ACE2と競合するRBDエピトープにおける変異
研究チームは、これらのmAbとβおよびγRBDの3次元構造をモデル化し、その界面を調査した。その結果、BamlanivimabではE484Kが相補性決定領域H2(CDRH2)とCDRL3への静電的接触をなくし、EtesevimabではK417NがCDRH2との接触を解消していることが判明した。イムデビマブとカシリビマブは共にRBD上の重複しない2つのエピトープに結合するため、後者はベータ中和能を維持するのに対し、カシリビマブはE484Kの変化の結果、中和能が著しく低下しました。L452RおよびT478K変異によりデルタRBD-ACE2相互作用が増強されると、レグダンビマブのデルタ型中和能は消失した。
さらに研究チームは、regdanvimabとbamlanivimabの逃避は、N417NとE484Aに直接起因し、ACE2-RBD結合親和性を著しく低下させることを指摘した。この発見は、SARS–CoV-2における高い突然変異率は、ACE2親和性の向上ではなく、非典型的な状況下で出現する正味の陽性突然変異の結果である可能性が高いという仮説をさらに裏付けるものであった。オミクロンの免疫逃避とBA.2を含むその亜種の出現を踏まえ、FDAはCOVID-19におけるEtesevimab/bamlanivimabカクテルやcasirivimab/imdevimabカクテルなど2種類のmAbベースのカクテル薬の使用承認を更新した。

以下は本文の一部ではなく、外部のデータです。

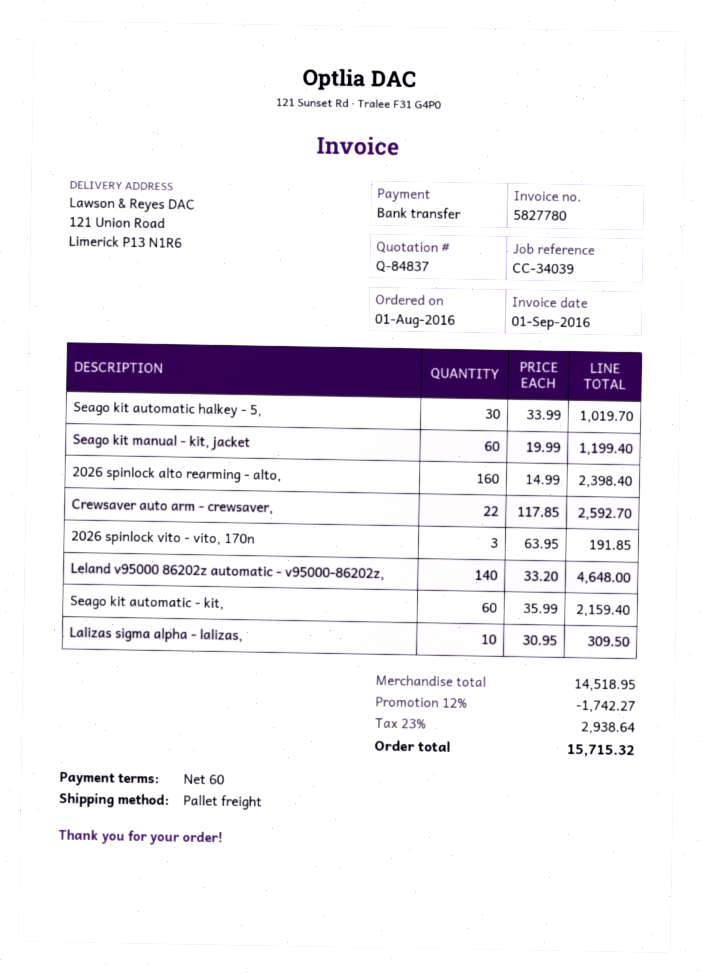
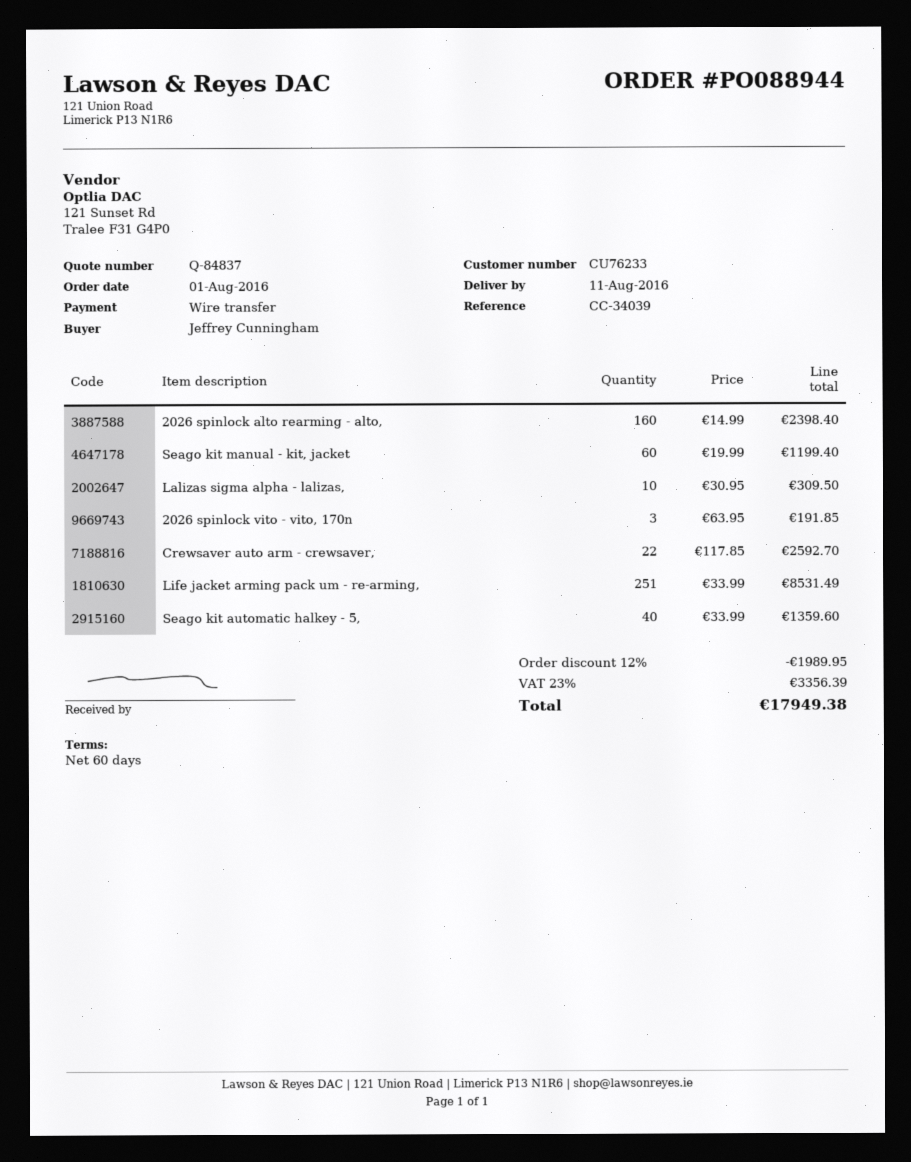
Seago kit automatic halkey - 5,: 30 x 33.99 = 1019.70 -> 40 x 33.99 = 1359.60
Leland v95000 86202z automatic - v95000-86202z,: 140 x 33.20 = 4648.00 -> none
Seago kit automatic - kit,: 60 x 35.99 = 2159.40 -> none
Life jacket arming pack um - re-arming,: none -> 251 x 33.99 = 8531.49
discount: 12% = 1742.27 -> 12% = 1989.95
tax: 23% = 2938.64 -> 23% = 3356.39
total: 15715.32 -> 17949.38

CDRの多様化によりVOCを回避したmAbのリポジショニングを行う
VOCや他のサルベロウイルスに対して優れた効果を示す抗体がある一方で、多くの変異を経て免疫系を回避する新型の抗体も存在する。SARS–CoV-2は効率的に免疫系を回避することができるため、これまで特定のウイルス種に対して開発されてきた逃避抗体を再設計するために、CDRの多様化が有効な選択肢であると考えられた。この開発は、あらかじめ定義されたホットスポットを介したエピトープ・パラトープに関する情報によって促進される。最近では、アストラゼネカがこれらの方法を用いて、ハイブリドーマ由来のAB1のマウスケモカインリガンド20(muCCL20)に対する親和性を向上させたことがある。
全体として、本研究では、ドッキングアルゴリズムに見られる偏ったポーズ優先の結合を、発見的設計戦略と同様に部分的にエミュレートする方法を開発したことが示された。また、得られたポーズの安定性とコンフォメーション変化や再配向に対する耐性は、Ab-Agポーズの溶媒中モデリングによって確認することができる。